Abstract
Objective:
To report on a patient developing hepatic veno-occlusive disease while being treated with immunosuppressive doses of cyclophosphamide (≤2 mg/kg).
Case Summary:
A 66-year-old woman with autoimmune hemolytic anemia developed hepatic veno-occlusive disease while being treated with immunosuppressive cyclophosphamide 100 mg/day in combination with roxithromycin (total dose 600 mg/day). After all drugs were stopped, the patient recovered within 2 weeks. The Naranjo probability scale indicated a probable relationship between veno-occlusive disease and treatment with cyclophosphamide in this patient.
Discussion:
Since roxithromycin inhibits CYP3A4, which is involved with cyclophosphamide metabolism, a drug-drug interaction could have been responsible.
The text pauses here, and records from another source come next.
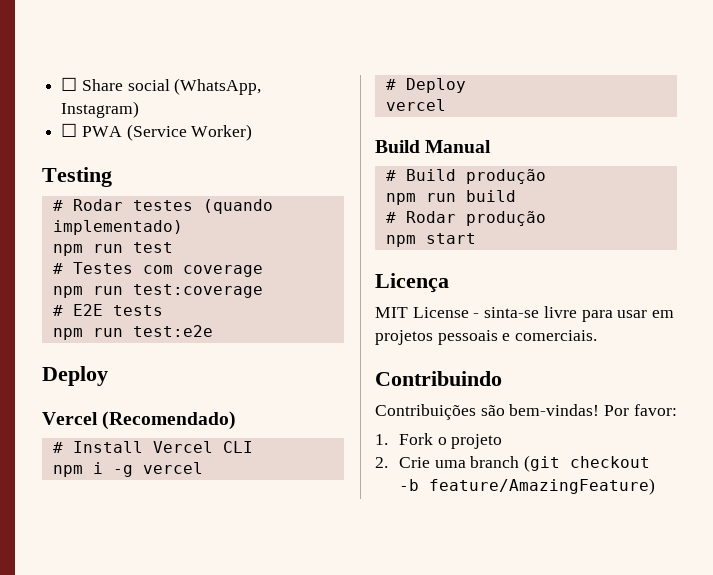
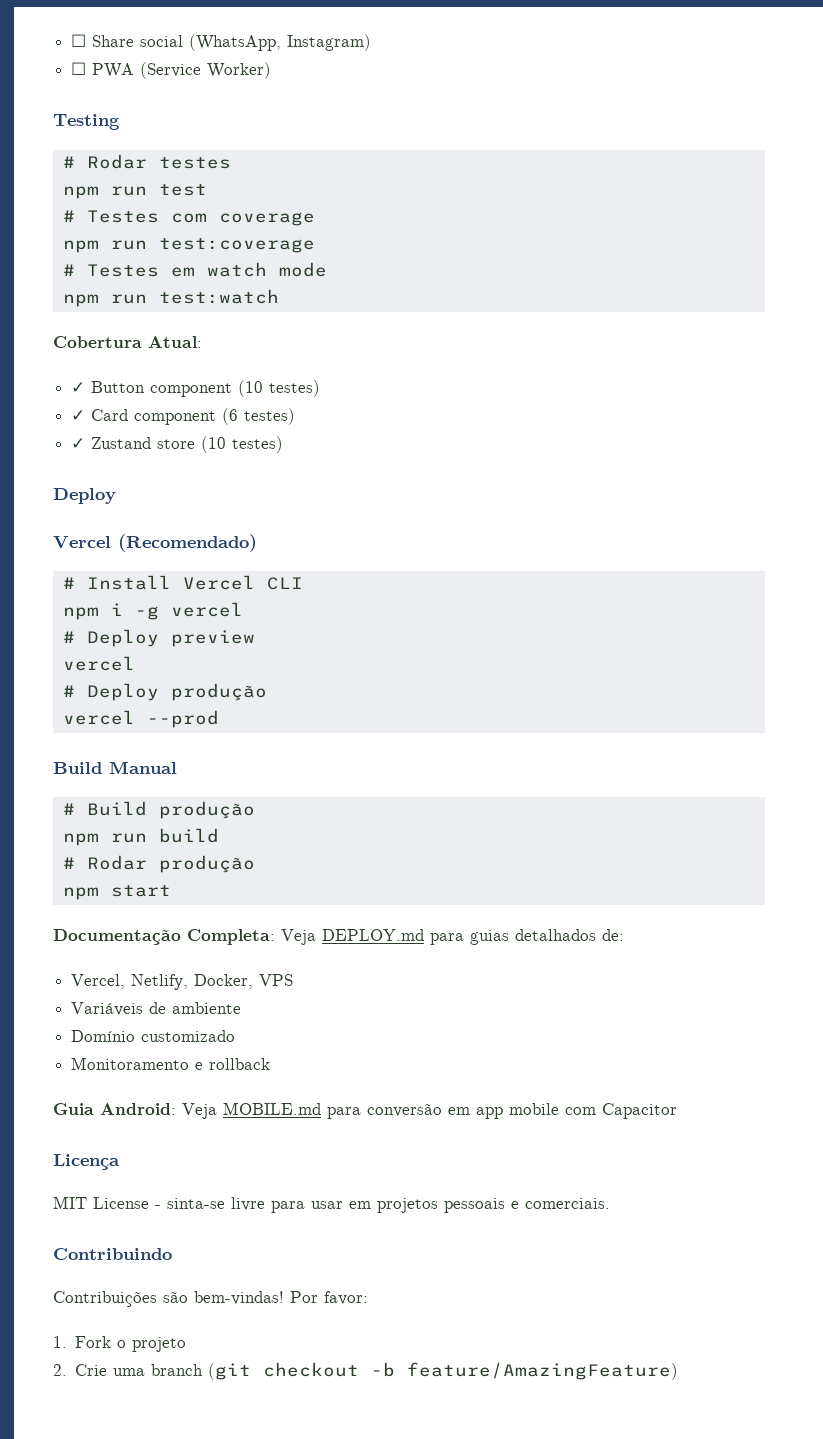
- # Rodar testes (quando implementado)
+ # Rodar testes
- # E2E tests
- npm run test:e2e
+ # Testes em watch mode
+ npm run test:watch
+ Cobertura Atual:
+ ✓ Button component (10 testes)
+ ✓ Card component (6 testes)
+ ✓ Zustand store (10 testes)
- # Deploy
+ # Deploy preview
  vercel
+ # Deploy produção
+ vercel --prod
+ Documentação Completa: Veja DEPLOY.md para guias detalhados de:
+ Vercel, Netlify, Docker, VPS
+ Variáveis de ambiente
+ Domínio customizado
+ Monitoramento e rollback
+ Guia Android: Veja MOBILE.md para conversão em app mobile com Capacitor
In addition, roxithromycin is an inhibitor of the drug transporter P-glycoprotein, possibly leading to accumulation of cyclophosphamide in endothelial cells. Alternatively, since cyclophosphamide has been reported to induce apoptosis, roxithromycin could have rendered endothelial cells more vulnerable for apoptosis.
Conclusions:
In specific patients, cyclophosphamide can be associated with hepatic veno-occlusive disease at immunosuppressive doses.